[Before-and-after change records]
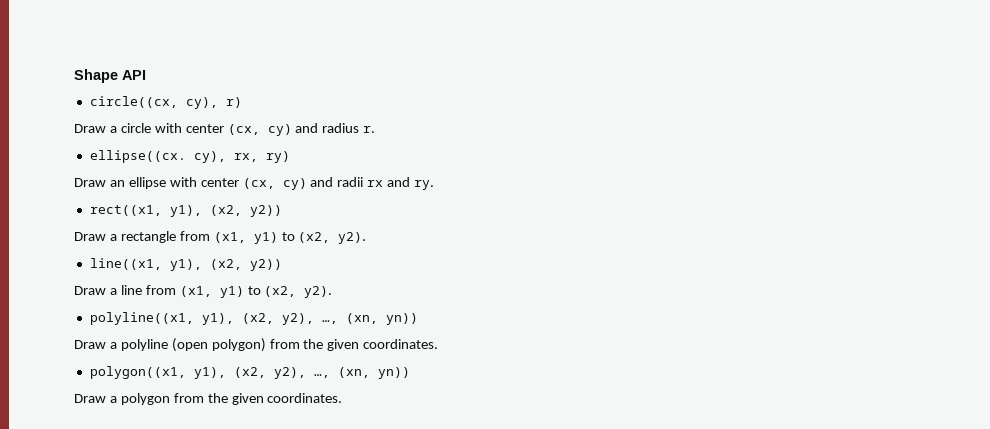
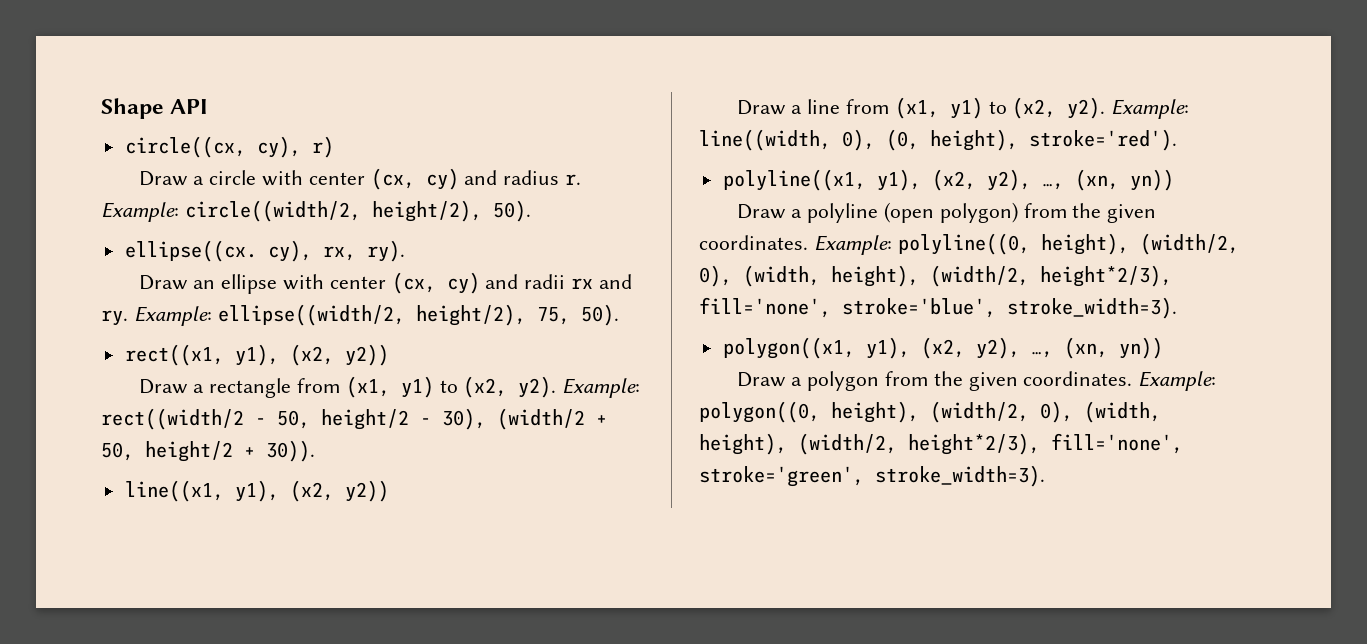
(376, 129) none -> [101,200,531,222] Example: circle((width/2, height/2), 50).
[265,151,290,163] ry) -> [366,240,405,262] ry).
(435, 185) none -> [133,304,619,326] Example: ellipse((width/2, height/2), 75, 50).
(367, 238) none -> [562,378,641,398] [101,408,607,430] [101,440,315,462] Example: rect((width/2 - 50, height/2 - 30), (width/2 + 50, height/2 + 30)).
(333, 292) none -> [1111,99,1190,119] [699,129,1177,151] Example: line((width, 0), (0, height), stroke='red').
(439, 344) none -> [813,233,1239,255] [699,265,1172,287] [699,297,1177,319] Example: polyline((0, height), (width/2, 0), (width, height), (width/2, height*2/3), fill='none', stroke='blue', stroke_width=3).
(343, 398) none -> [1138,371,1217,391] [699,401,1161,423] [699,433,1183,455] [699,465,1045,487] Example: polygon((0, height), (width/2, 0), (width, height), (width/2, height*2/3), fill='none', stroke='green', stroke_width=3).

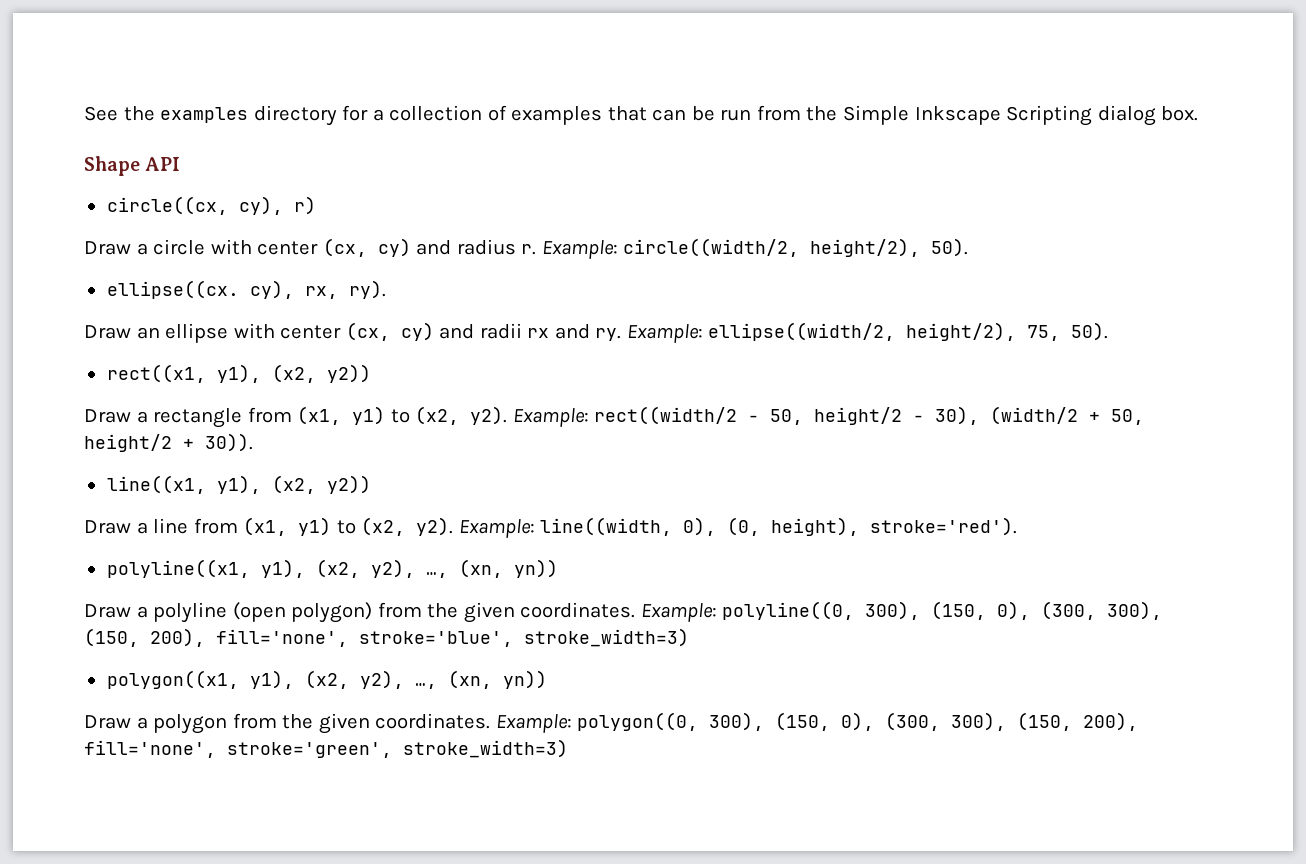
(101, 108) none -> [84,105,1199,126] See the examples directory for a collection of examples that can be run from the Simple Inkscape Scripting dialog box. //
[1040,233,1239,255] [699,265,1172,287] height), (width/2, 0), (width, height), (width/2, height*2/3), -> [865,601,1163,620] [84,628,205,647] 300), (150, 0), (300, 300), (150, 200),
[1007,297,1177,319] stroke_width=3). -> [524,628,689,647] stroke_width=3)
[831,401,1161,423] [699,433,1040,455] height), (width/2, 0), (width, height), (width/2, height*2/3), -> [709,712,1139,731] 300), (150, 0), (300, 300), (150, 200),
[875,465,1045,487] stroke_width=3). -> [403,739,568,758] stroke_width=3)

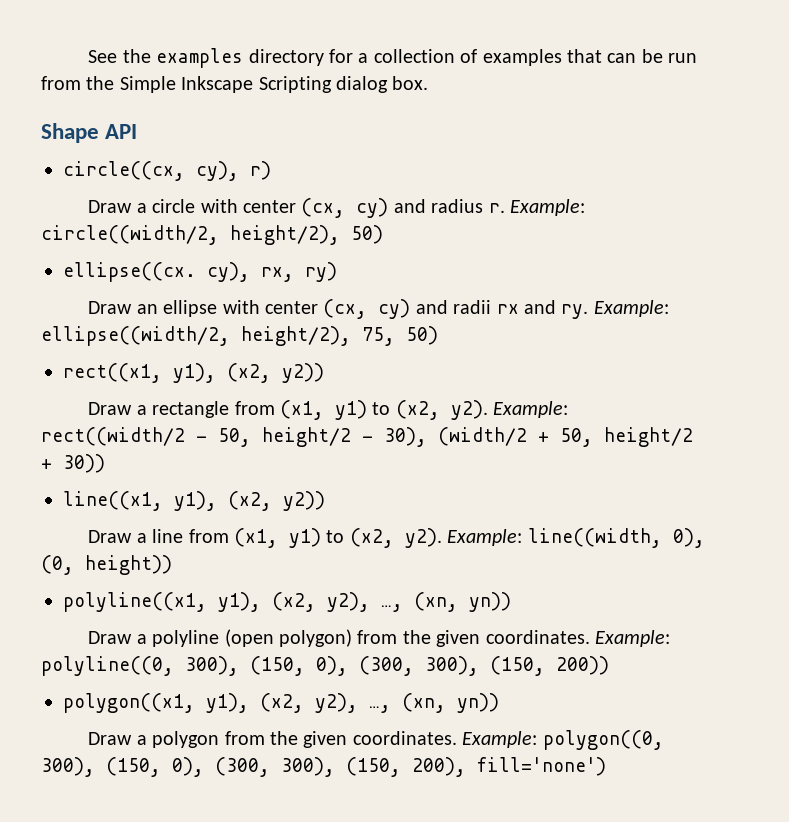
[931,238,969,257] 50). -> [351,225,383,244] 50)
[348,280,386,299] ry). -> [305,262,337,282] ry)
[1071,322,1109,341] 50). -> [406,326,438,345] 50)
[205,433,253,452] 30)). -> [63,454,105,473] 30))
[771,517,1018,536] height), stroke='red'). -> [85,555,172,575] height))
[150,628,689,647] 200), fill='none', stroke='blue', stroke_width=3) -> [556,656,609,675] 200))
[84,739,568,758] fill='none', stroke='green', stroke_width=3) -> [477,757,606,776] fill='none')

### REQUIREMENT
In your copy, repeat each record exactly and include no pictures.

### EXERCISE ANSWER
(376, 129) none -> [101,200,531,222] Example: circle((width/2, height/2), 50).
[265,151,290,163] ry) -> [366,240,405,262] ry).
(435, 185) none -> [133,304,619,326] Example: ellipse((width/2, height/2), 75, 50).
(367, 238) none -> [562,378,641,398] [101,408,607,430] [101,440,315,462] Example: rect((width/2 - 50, height/2 - 30), (width/2 + 50, height/2 + 30)).
(333, 292) none -> [1111,99,1190,119] [699,129,1177,151] Example: line((width, 0), (0, height), stroke='red').
(439, 344) none -> [813,233,1239,255] [699,265,1172,287] [699,297,1177,319] Example: polyline((0, height), (width/2, 0), (width, height), (width/2, height*2/3), fill='none', stroke='blue', stroke_width=3).
(343, 398) none -> [1138,371,1217,391] [699,401,1161,423] [699,433,1183,455] [699,465,1045,487] Example: polygon((0, height), (width/2, 0), (width, height), (width/2, height*2/3), fill='none', stroke='green', stroke_width=3).

(101, 108) none -> [84,105,1199,126] See the examples directory for a collection of examples that can be run from the Simple Inkscape Scripting dialog box. //
[1040,233,1239,255] [699,265,1172,287] height), (width/2, 0), (width, height), (width/2, height*2/3), -> [865,601,1163,620] [84,628,205,647] 300), (150, 0), (300, 300), (150, 200),
[1007,297,1177,319] stroke_width=3). -> [524,628,689,647] stroke_width=3)
[831,401,1161,423] [699,433,1040,455] height), (width/2, 0), (width, height), (width/2, height*2/3), -> [709,712,1139,731] 300), (150, 0), (300, 300), (150, 200),
[875,465,1045,487] stroke_width=3). -> [403,739,568,758] stroke_width=3)

[931,238,969,257] 50). -> [351,225,383,244] 50)
[348,280,386,299] ry). -> [305,262,337,282] ry)
[1071,322,1109,341] 50). -> [406,326,438,345] 50)
[205,433,253,452] 30)). -> [63,454,105,473] 30))
[771,517,1018,536] height), stroke='red'). -> [85,555,172,575] height))
[150,628,689,647] 200), fill='none', stroke='blue', stroke_width=3) -> [556,656,609,675] 200))
[84,739,568,758] fill='none', stroke='green', stroke_width=3) -> [477,757,606,776] fill='none')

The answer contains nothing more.